Realistically, a good translation is simply going to do that rather than shape doctrine overtly. You're wanting a good translation that'll make you fast, pray, read the Word, and meditate, meditate, meditate, meditate, MEDITATE!! on it until you're more honest with the Holy Spirit within you as to why you believe what you believe rather than that's how you were raised, what you were previously taught, or something you've simply held to because of the beliefs of someone you've respected highly has believed such and such, and after all, they're devoted to the Word!! Some areas of insight in the Word aren't a matter of this person's right and this person's wrong, but will wind up being a matter of that particular person's calling that the Holy Spirit is awakening them to.
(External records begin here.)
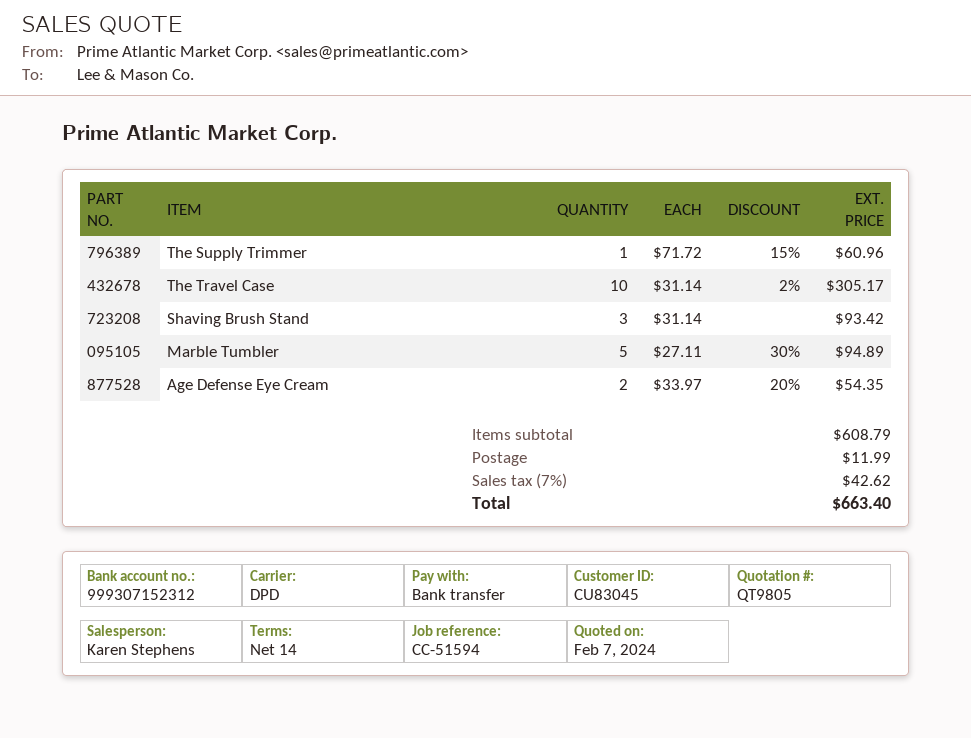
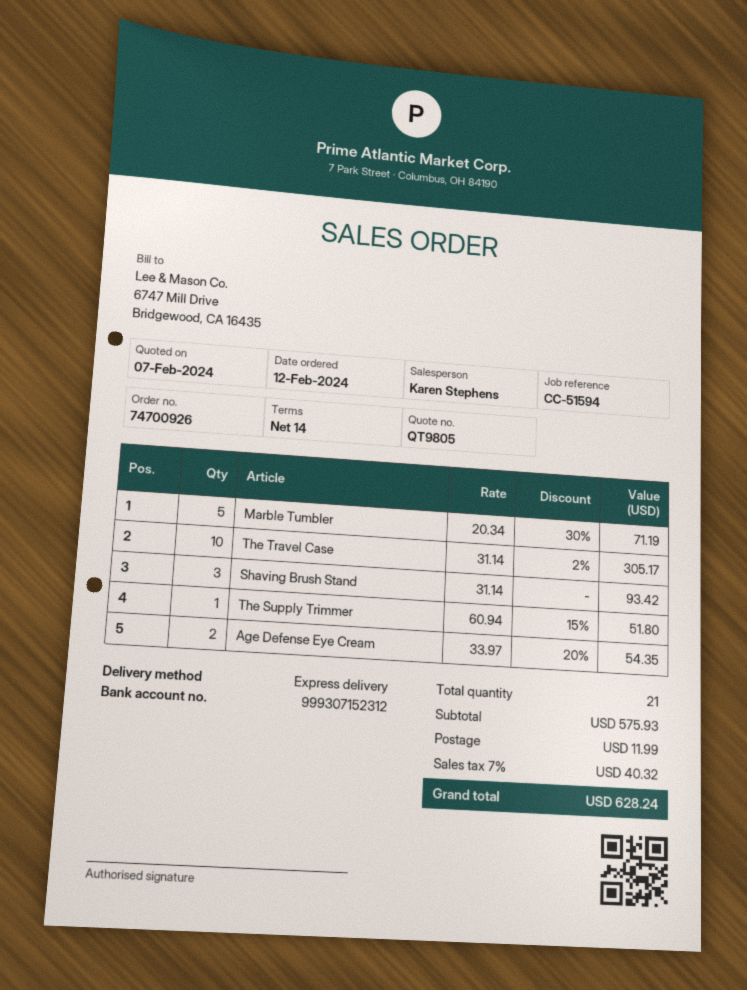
shipping method: DPD -> express
The Supply Trimmer: 1 x 71.72 - 15% = 60.96 -> 1 x 60.94 - 15% = 51.80
Marble Tumbler: 5 x 27.11 - 30% = 94.89 -> 5 x 20.34 - 30% = 71.19
subtotal: 608.79 -> 575.93
tax: 7% = 42.62 -> 7% = 40.32
total: 663.40 -> 628.24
There is such a thing as sound doctrine in the Scriptures and the correct partitioning of the Word of Truth, so that you'll be fully equipped for any need whatsoever that could possibly ever come along. However, [though you are to build your life entirely on God's Written Word,] you can't build your life TOTALLY on the Word and have nothing but a head full of doctrine that's simply figured out where all of the chess pieces fit. There will be insights that'll be a matter of where all of the chess pieces fit where your own particular life is concerned -- while at the same time, being in absolutely zero violation of any major New Testament Christian doctrines. Nobody's called to deny the Blood, the Holy Spirit at work supernaturally in the lives of those who obey Him, or to deny the resurrection, etc. There is very clear heresy that the KJV would call "damnable heresy." However, if the Word's more than a profession and is genuinely a lifestyle, there will be insights that are 100% true that simply apply such and such a truth to your particular overcoming lifestyle and may sound ODD to either anybody else or others of other streams of emphasis and application of the Word to the areas that they themselves face on a daily basis.